* _ASSIGNMENT_
Reproduce only what runs from the line containing "[57,508,434,524] [57,531,291,546] //" to the line containing "[488,788,577,802] configuration. ->" in the records below, inclusive. Keep it exact, and keep the pictures out.

* _DATA SECTION_
════════

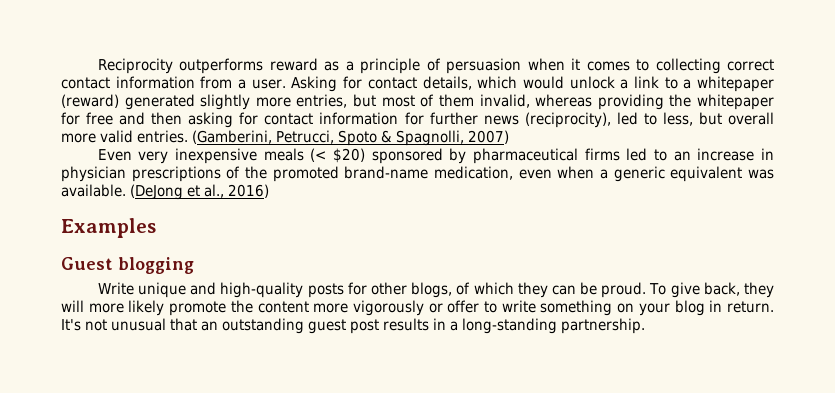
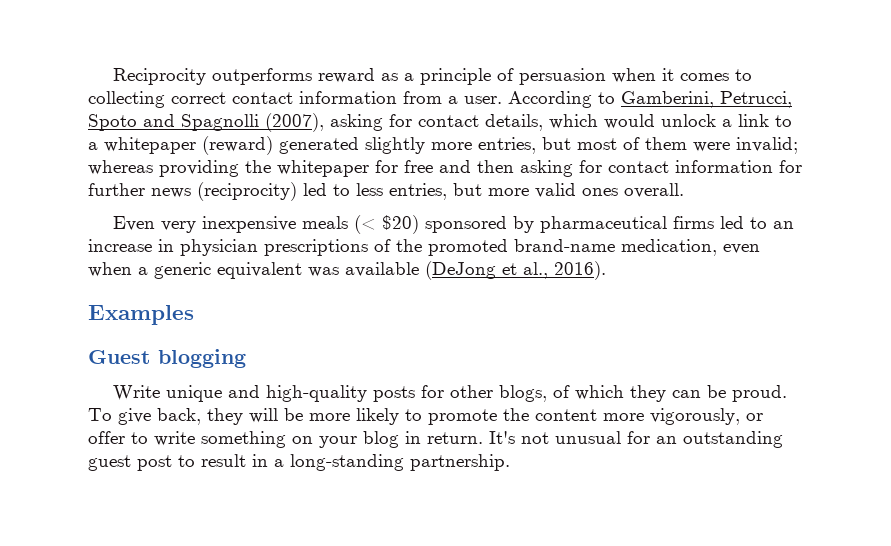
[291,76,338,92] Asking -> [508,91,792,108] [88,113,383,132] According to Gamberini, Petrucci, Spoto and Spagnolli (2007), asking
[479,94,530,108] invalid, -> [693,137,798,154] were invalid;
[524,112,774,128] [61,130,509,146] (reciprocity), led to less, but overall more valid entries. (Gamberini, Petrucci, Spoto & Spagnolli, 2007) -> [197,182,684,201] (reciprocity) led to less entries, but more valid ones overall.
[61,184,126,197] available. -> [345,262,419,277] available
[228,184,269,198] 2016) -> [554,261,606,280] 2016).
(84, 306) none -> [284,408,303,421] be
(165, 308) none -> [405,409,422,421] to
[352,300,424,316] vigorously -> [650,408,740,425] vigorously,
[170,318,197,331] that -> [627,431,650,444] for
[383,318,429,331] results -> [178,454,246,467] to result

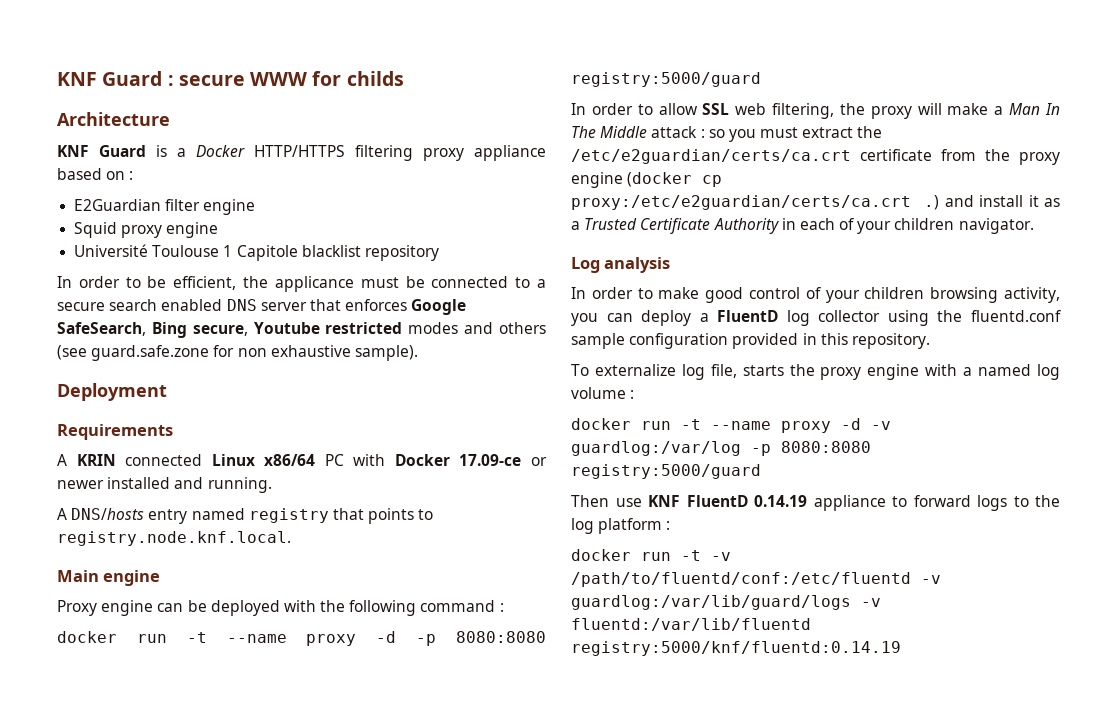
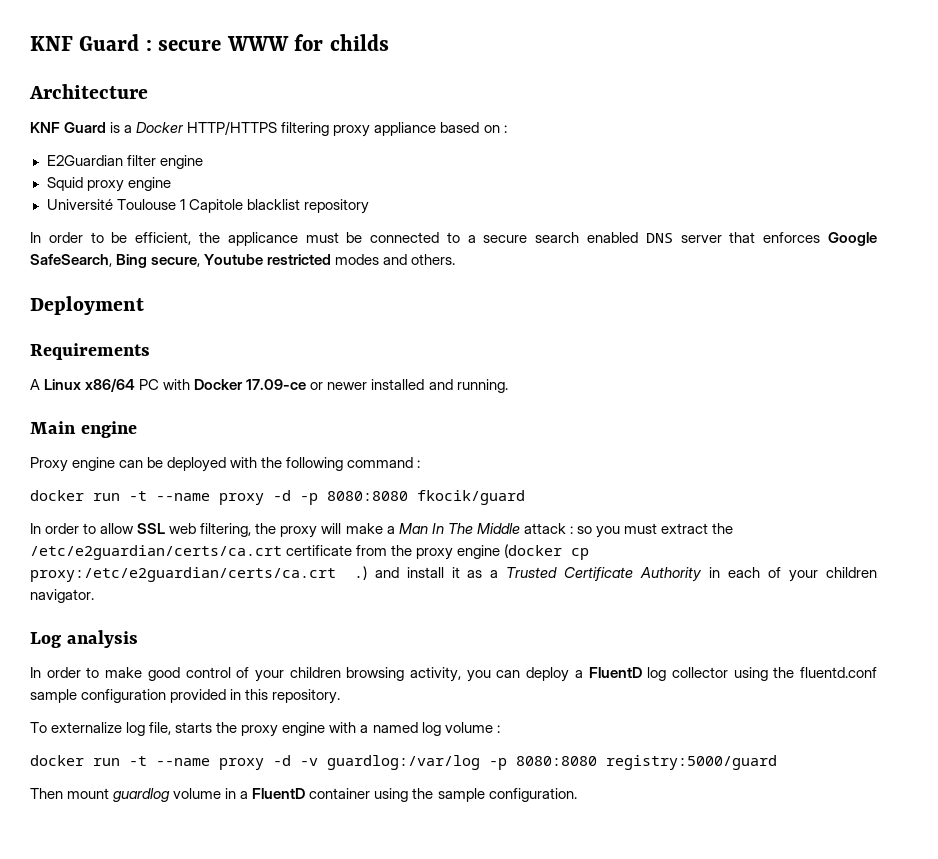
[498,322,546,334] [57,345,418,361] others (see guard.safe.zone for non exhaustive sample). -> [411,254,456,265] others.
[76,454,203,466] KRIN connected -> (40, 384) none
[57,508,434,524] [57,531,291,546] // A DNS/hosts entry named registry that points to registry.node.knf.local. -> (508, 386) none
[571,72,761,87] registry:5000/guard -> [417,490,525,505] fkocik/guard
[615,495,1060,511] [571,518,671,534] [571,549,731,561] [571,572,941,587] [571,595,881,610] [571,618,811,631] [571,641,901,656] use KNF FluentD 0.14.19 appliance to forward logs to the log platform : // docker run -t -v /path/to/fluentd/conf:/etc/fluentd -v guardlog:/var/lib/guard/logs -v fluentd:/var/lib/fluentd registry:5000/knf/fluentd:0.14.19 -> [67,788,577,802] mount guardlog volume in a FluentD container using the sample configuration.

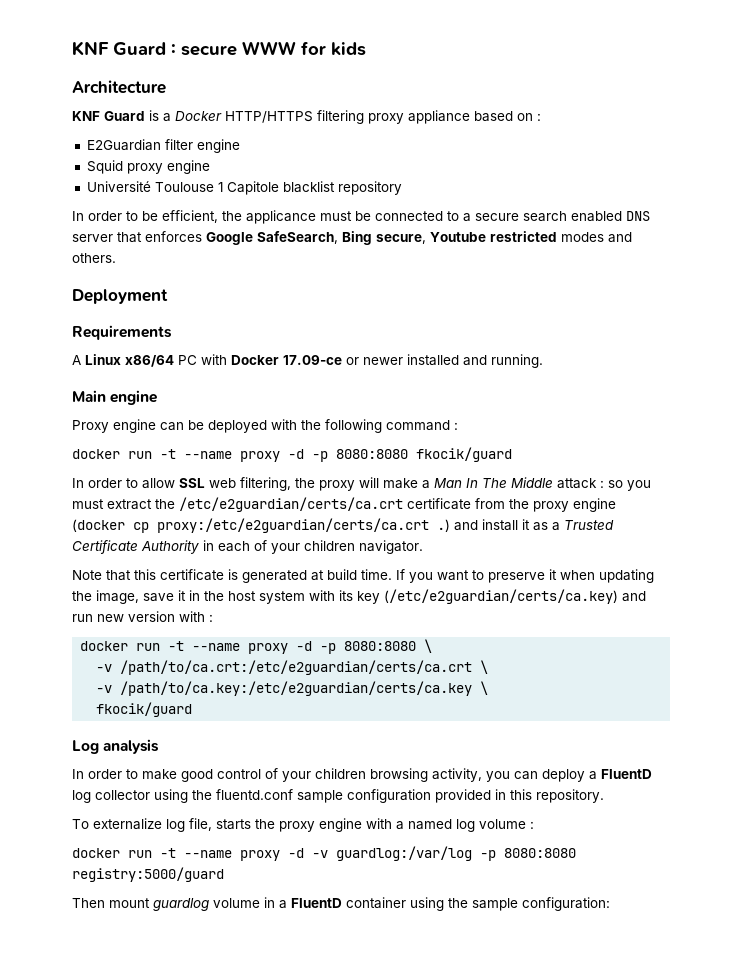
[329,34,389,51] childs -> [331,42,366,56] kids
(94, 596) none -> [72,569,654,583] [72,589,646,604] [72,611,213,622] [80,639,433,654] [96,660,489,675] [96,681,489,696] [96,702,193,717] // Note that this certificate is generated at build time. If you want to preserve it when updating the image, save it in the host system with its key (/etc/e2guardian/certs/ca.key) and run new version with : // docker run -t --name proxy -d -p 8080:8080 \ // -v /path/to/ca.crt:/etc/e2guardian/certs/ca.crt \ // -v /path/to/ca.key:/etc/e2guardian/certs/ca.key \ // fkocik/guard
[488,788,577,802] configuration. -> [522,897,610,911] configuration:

════════

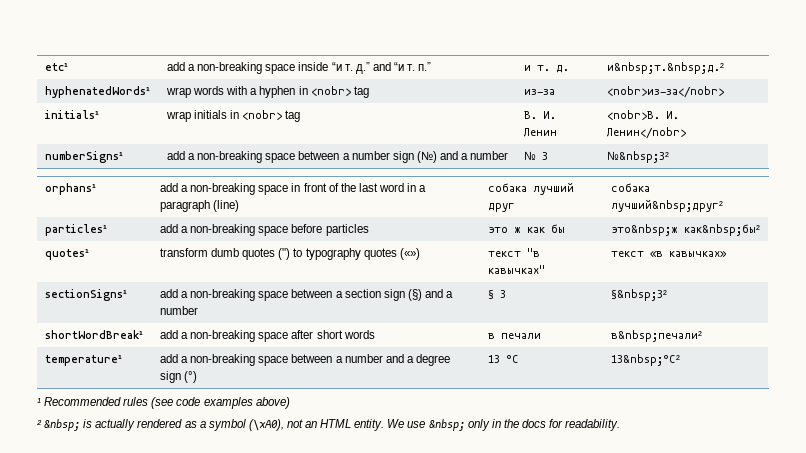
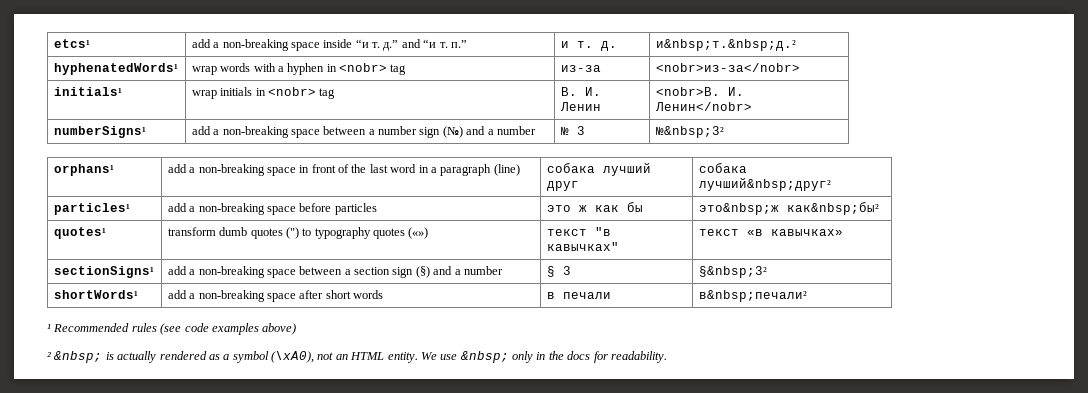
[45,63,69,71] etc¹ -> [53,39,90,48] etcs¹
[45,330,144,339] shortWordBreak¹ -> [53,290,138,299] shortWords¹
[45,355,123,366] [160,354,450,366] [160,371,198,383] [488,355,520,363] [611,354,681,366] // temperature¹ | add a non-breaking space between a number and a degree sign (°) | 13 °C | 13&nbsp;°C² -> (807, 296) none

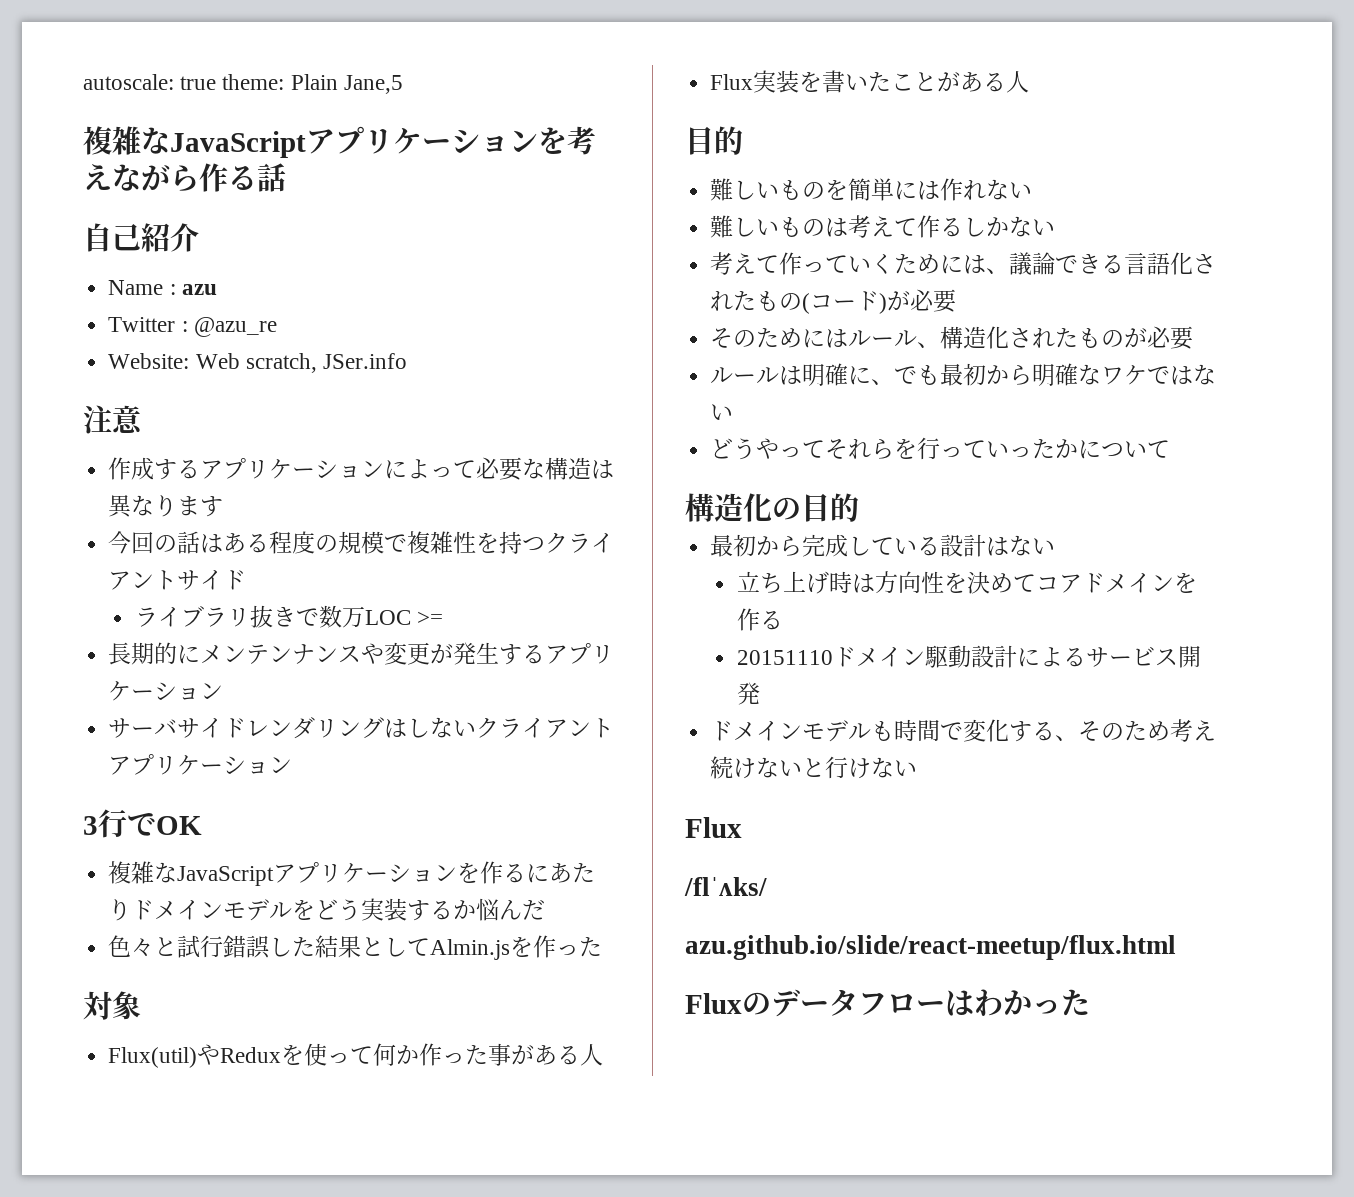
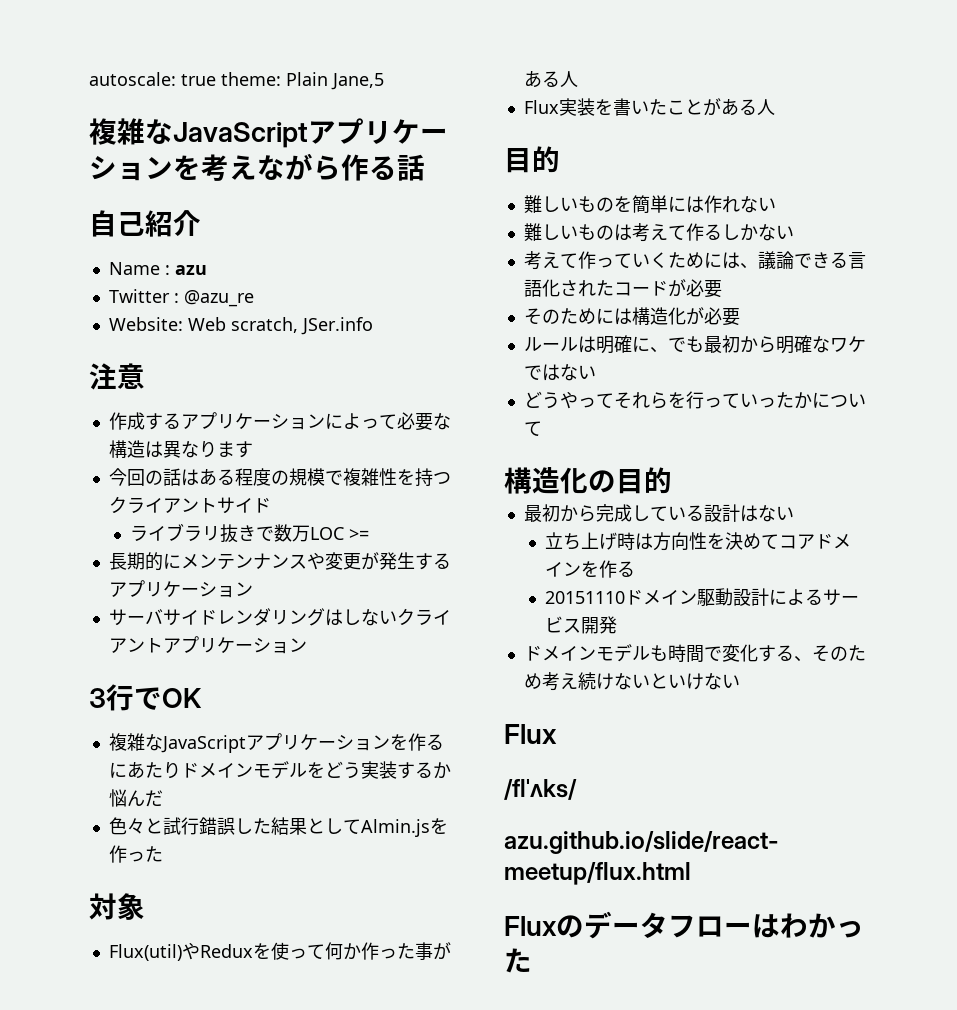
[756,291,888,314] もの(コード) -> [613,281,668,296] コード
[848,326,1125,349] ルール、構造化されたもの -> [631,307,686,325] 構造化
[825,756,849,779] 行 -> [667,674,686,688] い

════════

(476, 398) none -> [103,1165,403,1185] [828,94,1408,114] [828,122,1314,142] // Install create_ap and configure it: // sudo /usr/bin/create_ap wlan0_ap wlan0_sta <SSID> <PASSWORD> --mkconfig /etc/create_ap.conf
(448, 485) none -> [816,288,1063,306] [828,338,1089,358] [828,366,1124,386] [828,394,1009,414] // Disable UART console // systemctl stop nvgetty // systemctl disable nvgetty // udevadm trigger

════════

* _EXERCISE SOLUTION_
[57,508,434,524] [57,531,291,546] // A DNS/hosts entry named registry that points to registry.node.knf.local. -> (508, 386) none
[571,72,761,87] registry:5000/guard -> [417,490,525,505] fkocik/guard
[615,495,1060,511] [571,518,671,534] [571,549,731,561] [571,572,941,587] [571,595,881,610] [571,618,811,631] [571,641,901,656] use KNF FluentD 0.14.19 appliance to forward logs to the log platform : // docker run -t -v /path/to/fluentd/conf:/etc/fluentd -v guardlog:/var/lib/guard/logs -v fluentd:/var/lib/fluentd registry:5000/knf/fluentd:0.14.19 -> [67,788,577,802] mount guardlog volume in a FluentD container using the sample configuration.

[329,34,389,51] childs -> [331,42,366,56] kids
(94, 596) none -> [72,569,654,583] [72,589,646,604] [72,611,213,622] [80,639,433,654] [96,660,489,675] [96,681,489,696] [96,702,193,717] // Note that this certificate is generated at build time. If you want to preserve it when updating the image, save it in the host system with its key (/etc/e2guardian/certs/ca.key) and run new version with : // docker run -t --name proxy -d -p 8080:8080 \ // -v /path/to/ca.crt:/etc/e2guardian/certs/ca.crt \ // -v /path/to/ca.key:/etc/e2guardian/certs/ca.key \ // fkocik/guard
[488,788,577,802] configuration. -> [522,897,610,911] configuration:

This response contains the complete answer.